Indianapolis, IN • Remote

Other

Posted 10 days ago


Job description

Description

 Brijlent is seeking a detail-oriented Certified Medical Coder / Medical Record Audit Specialist to support coding accuracy, medical record review, and billing compliance activities for Indiana Medicaid programs. This role is responsible for reviewing medical records and claims-related documentation for coding accuracy, identifying billing and compliance issues, preparing audit documentation and reports, and supporting appeals activities. The ideal candidate brings strong coding knowledge, regulatory awareness, and analytical and writing skills. This is a remote position with occasional travel required within Indiana.


While this position is remote, Indiana residents encouraged to apply.


Key Responsibilities

  • Review medical records and related documentation to assess coding accuracy and compliance with Indiana Health Coverage Programs, CMS, AMA, and other applicable standards and regulations.
    Conduct coding and documentation reviews independently and provide preliminary findings to the Lead Reviewer.
    Identify potential coding discrepancies, documentation deficiencies, and billing compliance issues.
    Maintain detailed workpapers documenting procedures performed, records reviewed, findings identified, and conclusions reached.
  • Assist with audit responses and appeals as needed.
    Ensure all work aligns with state, federal, and national coding and reimbursement guidelines.
    Stay current on CPT, HCPCS, ICD-10-CM, and Medicaid coding guidelines, policies, and regulatory updates.
  • Research Indiana Medicaid rules and maintain internal repositories of bulletins, policies, and procedures.
    Adapt quickly to changing priorities, policies, regulatory updates, and review requirements while maintaining accuracy and meeting deadlines.


Requirements

  • Coding certification such as CCS, CPC, or CPMA required. 
  • At least 1 year of medical coding, claims review, billing compliance, or related healthcare reimbursement experience.  
  • Familiarity with Indiana Medicaid policies, payer guidelines, and documentation requirements preferred.  
  • Candidate located in or near the Indianapolis area preferred.  
  • Proficiency in Microsoft Excel, Word, and Outlook.  
  • Strong analytical, critical thinking, problem-solving, and technical writing skills.  
  • Ability to work independently and collaboratively in a fast-paced environment.  
  • Experience working with healthcare providers strongly preferred.  
  • Knowledge of healthcare claims data and fraud, waste, and abuse preferred.

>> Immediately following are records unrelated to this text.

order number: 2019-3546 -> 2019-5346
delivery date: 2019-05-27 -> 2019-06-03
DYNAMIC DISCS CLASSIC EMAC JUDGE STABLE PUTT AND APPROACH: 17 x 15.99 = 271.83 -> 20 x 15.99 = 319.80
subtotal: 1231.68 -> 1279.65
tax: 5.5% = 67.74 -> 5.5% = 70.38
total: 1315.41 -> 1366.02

Physical Requirements & Environmental Conditions: An employee must meet these physical demands to successfully perform the essential functions of this job. Employee is regularly required to talk or hear, sit, and utilize technology tools such as a laptop computer for extended periods of time. Specific vision abilities include close vision and the ability to adjust focus. Reasonable accommodations may be made to enable individuals with disabilities to perform the essential functions.

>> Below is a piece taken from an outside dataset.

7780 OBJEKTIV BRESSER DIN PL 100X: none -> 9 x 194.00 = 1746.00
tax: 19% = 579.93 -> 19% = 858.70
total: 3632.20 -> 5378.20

Briljent is a solutions-based company.  Solutions come from creative ideas; ideas come from being creative with differences.  Briljent believes diversity and inclusion are critical to the success of the company.  Employment at Briljent is based on merit and professional qualifications.  We do not discriminate against any employee or applicant because of race, creed, color, religion, gender, sexual orientation, national origin, disability, age, veteran status, marital status or any other basis protected by federal, state or local law, regulation or ordinance.